Could you restate the entries below word for word and leave the images out?

⁂

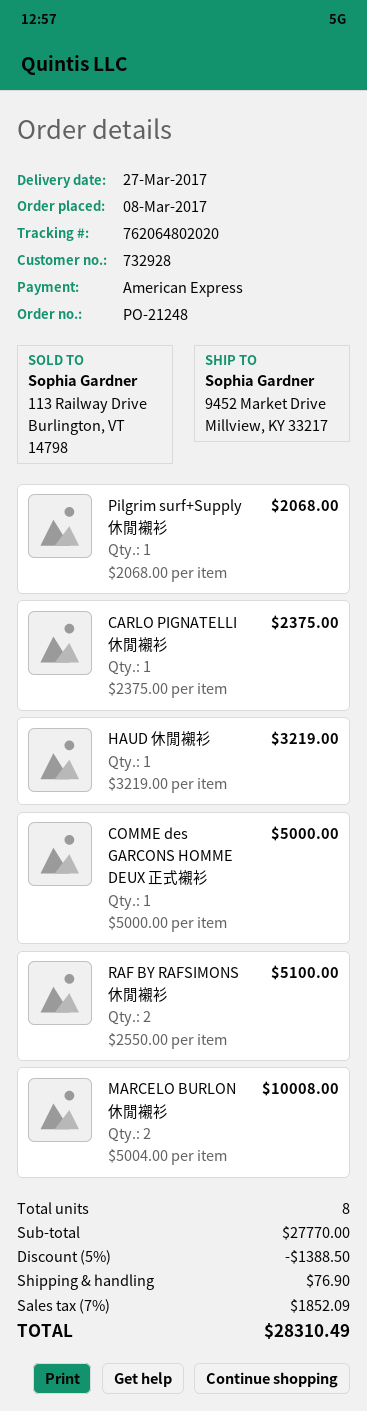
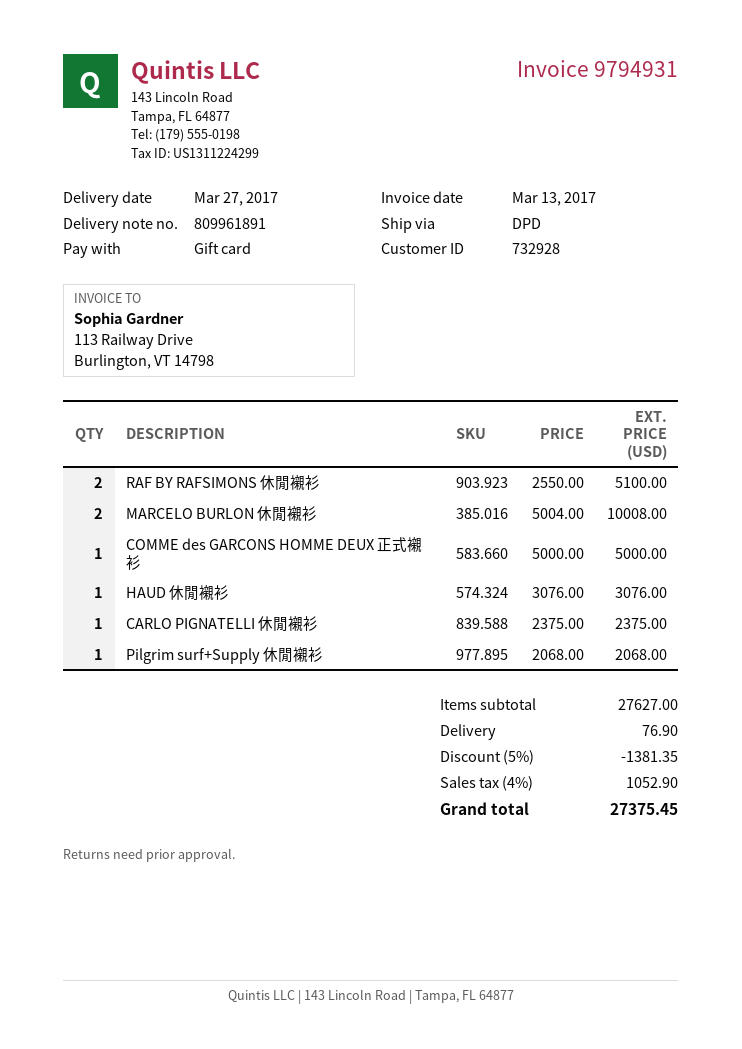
payment method: American Express -> gift card
HAUD 休閒襯衫: 1 x 3219.00 = 3219.00 -> 1 x 3076.00 = 3076.00
subtotal: 27770.00 -> 27627.00
discount: 5% = 1388.50 -> 5% = 1381.35
tax: 7% = 1852.09 -> 4% = 1052.90
total: 28310.49 -> 27375.45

⁂

Task result:
payment method: American Express -> gift card
HAUD 休閒襯衫: 1 x 3219.00 = 3219.00 -> 1 x 3076.00 = 3076.00
subtotal: 27770.00 -> 27627.00
discount: 5% = 1388.50 -> 5% = 1381.35
tax: 7% = 1852.09 -> 4% = 1052.90
total: 28310.49 -> 27375.45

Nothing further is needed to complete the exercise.